Dataviz.Garden

Data Organization in Spreadsheets

An article by Karl W. Broman & Kara H. Woo in The American Statistician. spreadsheet

"Dangers of spreadsheets are real": that's why a web documenting spreadsheet horror stories exists! (By the European Spreadsheet Risks Interest Group. )

1 It's better to analyse and visualise separately

We believe that spreadsheets are best suited to data entry and storage, and that analysis and visualization should happen separately. Analyzing and visualizing data in a separate program, or at least in a separate copy of the data file, reduces the risk of contaminating or destroying the raw data in the spreadsheet.

2 Be consistent

Stay consistent with: codes for categorical variables & missing values, variable names, subject identifiers, data layouts (in multiple files), file names.

We prefer to have every cell filled in, so that one can distinguish between truly missing values and unintentionally missing values.

Also, use consistent date formats. Ideally use YYYY-MM-DD.

3 Choose good names for things

Choose short but meaningful names.

Do not use spaces in variable names or file names.

Generally, don't throw extra spaces around.

Avoid special characters, except for underscores and hyphens.

4 Write dates as YYYY-MM-DD

Excel can cause problems. Might be better to use other format column for dates.

You could create three separate columns with year, month, and day. Those will be ordinary numbers, and so Excel will not mess them up. Finally, you could represent dates as an 8-digit integer of the form YYYYMMDD, for example, 20140614 for 2014-06-14

5 No empty cells

Fill in all cells. Use some common code for missing data.

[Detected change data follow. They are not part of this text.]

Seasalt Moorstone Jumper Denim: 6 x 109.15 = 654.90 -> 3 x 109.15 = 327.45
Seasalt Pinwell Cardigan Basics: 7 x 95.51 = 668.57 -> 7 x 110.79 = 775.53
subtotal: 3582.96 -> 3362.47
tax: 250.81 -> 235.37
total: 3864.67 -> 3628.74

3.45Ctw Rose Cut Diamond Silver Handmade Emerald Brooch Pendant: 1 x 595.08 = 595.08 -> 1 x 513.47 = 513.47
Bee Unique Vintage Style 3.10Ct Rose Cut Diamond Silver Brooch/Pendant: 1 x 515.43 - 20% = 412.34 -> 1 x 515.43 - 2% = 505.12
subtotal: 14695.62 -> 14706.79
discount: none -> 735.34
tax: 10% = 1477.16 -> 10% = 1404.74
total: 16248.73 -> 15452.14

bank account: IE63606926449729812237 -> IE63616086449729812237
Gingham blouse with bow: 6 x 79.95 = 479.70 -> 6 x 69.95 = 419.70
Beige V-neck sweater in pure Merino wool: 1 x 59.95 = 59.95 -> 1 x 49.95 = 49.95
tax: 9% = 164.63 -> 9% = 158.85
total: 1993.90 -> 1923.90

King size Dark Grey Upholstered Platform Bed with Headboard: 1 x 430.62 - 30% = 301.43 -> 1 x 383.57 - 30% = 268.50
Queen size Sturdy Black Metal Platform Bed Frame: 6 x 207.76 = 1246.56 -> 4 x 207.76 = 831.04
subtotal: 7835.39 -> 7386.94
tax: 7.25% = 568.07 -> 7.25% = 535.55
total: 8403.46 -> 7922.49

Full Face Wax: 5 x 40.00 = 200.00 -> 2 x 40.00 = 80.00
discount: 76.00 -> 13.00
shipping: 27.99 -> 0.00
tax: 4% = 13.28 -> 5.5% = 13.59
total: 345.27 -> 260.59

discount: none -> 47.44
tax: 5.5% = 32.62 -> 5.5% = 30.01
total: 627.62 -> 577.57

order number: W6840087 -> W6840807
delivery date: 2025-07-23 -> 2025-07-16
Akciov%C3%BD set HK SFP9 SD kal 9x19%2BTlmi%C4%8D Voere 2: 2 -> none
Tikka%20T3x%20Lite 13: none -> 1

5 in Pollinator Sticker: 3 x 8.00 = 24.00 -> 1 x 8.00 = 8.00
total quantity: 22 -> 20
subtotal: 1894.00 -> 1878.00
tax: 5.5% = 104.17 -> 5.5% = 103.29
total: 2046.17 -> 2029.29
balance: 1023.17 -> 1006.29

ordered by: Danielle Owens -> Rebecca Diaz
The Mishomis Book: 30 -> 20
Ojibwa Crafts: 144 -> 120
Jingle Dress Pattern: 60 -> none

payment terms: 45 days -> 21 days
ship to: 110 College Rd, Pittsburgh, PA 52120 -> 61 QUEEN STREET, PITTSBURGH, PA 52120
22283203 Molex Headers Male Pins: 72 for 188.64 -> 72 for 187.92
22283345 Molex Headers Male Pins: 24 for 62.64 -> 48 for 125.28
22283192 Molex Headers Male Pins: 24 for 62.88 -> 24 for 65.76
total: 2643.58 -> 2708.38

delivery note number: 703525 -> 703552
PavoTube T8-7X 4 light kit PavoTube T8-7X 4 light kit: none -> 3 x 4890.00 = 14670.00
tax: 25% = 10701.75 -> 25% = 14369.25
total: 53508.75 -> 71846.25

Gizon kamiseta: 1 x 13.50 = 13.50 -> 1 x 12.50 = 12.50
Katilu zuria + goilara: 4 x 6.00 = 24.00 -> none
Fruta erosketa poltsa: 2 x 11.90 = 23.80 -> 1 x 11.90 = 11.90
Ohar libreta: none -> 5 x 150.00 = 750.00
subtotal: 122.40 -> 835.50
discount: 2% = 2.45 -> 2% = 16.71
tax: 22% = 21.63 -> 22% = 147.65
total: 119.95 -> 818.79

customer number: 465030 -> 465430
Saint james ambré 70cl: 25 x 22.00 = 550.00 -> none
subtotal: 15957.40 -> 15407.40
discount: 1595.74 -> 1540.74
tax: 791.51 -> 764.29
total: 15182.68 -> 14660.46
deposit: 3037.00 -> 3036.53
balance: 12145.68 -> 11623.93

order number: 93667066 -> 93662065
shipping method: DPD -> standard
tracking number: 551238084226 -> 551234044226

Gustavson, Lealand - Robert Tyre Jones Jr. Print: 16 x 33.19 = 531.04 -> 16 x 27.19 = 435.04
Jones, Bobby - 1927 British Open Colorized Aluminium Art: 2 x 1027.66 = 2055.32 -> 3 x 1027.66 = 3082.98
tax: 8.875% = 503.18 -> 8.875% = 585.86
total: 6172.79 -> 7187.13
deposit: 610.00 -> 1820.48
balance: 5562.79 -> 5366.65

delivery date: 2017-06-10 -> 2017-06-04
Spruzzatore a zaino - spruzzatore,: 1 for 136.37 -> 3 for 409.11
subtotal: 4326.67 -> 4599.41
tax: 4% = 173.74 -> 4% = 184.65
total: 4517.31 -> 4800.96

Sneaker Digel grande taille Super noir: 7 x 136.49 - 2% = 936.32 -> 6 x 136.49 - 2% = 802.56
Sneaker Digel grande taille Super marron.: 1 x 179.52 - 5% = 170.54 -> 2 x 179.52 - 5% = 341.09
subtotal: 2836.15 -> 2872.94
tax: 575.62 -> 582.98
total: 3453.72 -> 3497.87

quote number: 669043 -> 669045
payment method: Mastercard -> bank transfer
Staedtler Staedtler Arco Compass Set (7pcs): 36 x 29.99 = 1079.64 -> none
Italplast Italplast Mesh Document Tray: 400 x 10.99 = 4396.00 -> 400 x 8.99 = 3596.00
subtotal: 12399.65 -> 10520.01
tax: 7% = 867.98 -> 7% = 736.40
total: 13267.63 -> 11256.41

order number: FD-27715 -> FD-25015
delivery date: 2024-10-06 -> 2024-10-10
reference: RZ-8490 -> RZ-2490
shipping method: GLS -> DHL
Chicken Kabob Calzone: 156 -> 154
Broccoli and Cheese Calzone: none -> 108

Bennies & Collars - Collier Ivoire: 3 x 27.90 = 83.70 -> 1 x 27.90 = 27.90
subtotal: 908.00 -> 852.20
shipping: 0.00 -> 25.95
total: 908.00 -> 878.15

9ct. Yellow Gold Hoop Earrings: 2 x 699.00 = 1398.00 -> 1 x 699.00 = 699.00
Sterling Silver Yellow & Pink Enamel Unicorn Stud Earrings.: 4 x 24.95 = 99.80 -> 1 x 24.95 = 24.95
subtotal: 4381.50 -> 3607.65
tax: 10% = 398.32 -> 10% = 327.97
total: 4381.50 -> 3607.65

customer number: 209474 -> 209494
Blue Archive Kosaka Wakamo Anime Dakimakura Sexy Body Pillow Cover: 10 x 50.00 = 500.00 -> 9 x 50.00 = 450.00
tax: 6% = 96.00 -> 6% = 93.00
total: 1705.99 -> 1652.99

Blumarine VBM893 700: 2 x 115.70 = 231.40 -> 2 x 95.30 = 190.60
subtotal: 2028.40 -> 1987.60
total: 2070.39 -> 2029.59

6 Put just one thing in a cell

The cells in your spreadsheet should each contain one piece of data.

Related to DRY.

7 Make it a rectangle

Single big rectangle with rows corresponding to subjects and columns corresponding to variables.

Do not use more than one row for the variable names.

Some datasets will not fit nicely into a single rectangle, but they will usually fit into a set of rectangles, in which case you can make a set of Excel files, each with a rectangle of data.

8 Create a data dictionary

Separate file that explains what all of the variables are.

For example:

The exact variable name as in the data file.

A version of the variable name that might be used in data visualizations.

A longer explanation of what the variable means.

The measurement units.

Expected minimum and maximum values.

Aka codebook.

9 No calculations in the raw data files

Primary data file should contain just the data and nothing else.

No calculations, no graphs, ...

Your primary data file should be a pristine store of data. Write-protect it, back it up, and do not touch it.

10 Don't use font color or highlighting as data

You might be tempted to highlight particular cells with suspicious data, or rows that should be ignored. Or the font or font color might have some meaning. Instead, add another column with an indicator variable (e.g., ”trusted” with values TRUE or FALSE).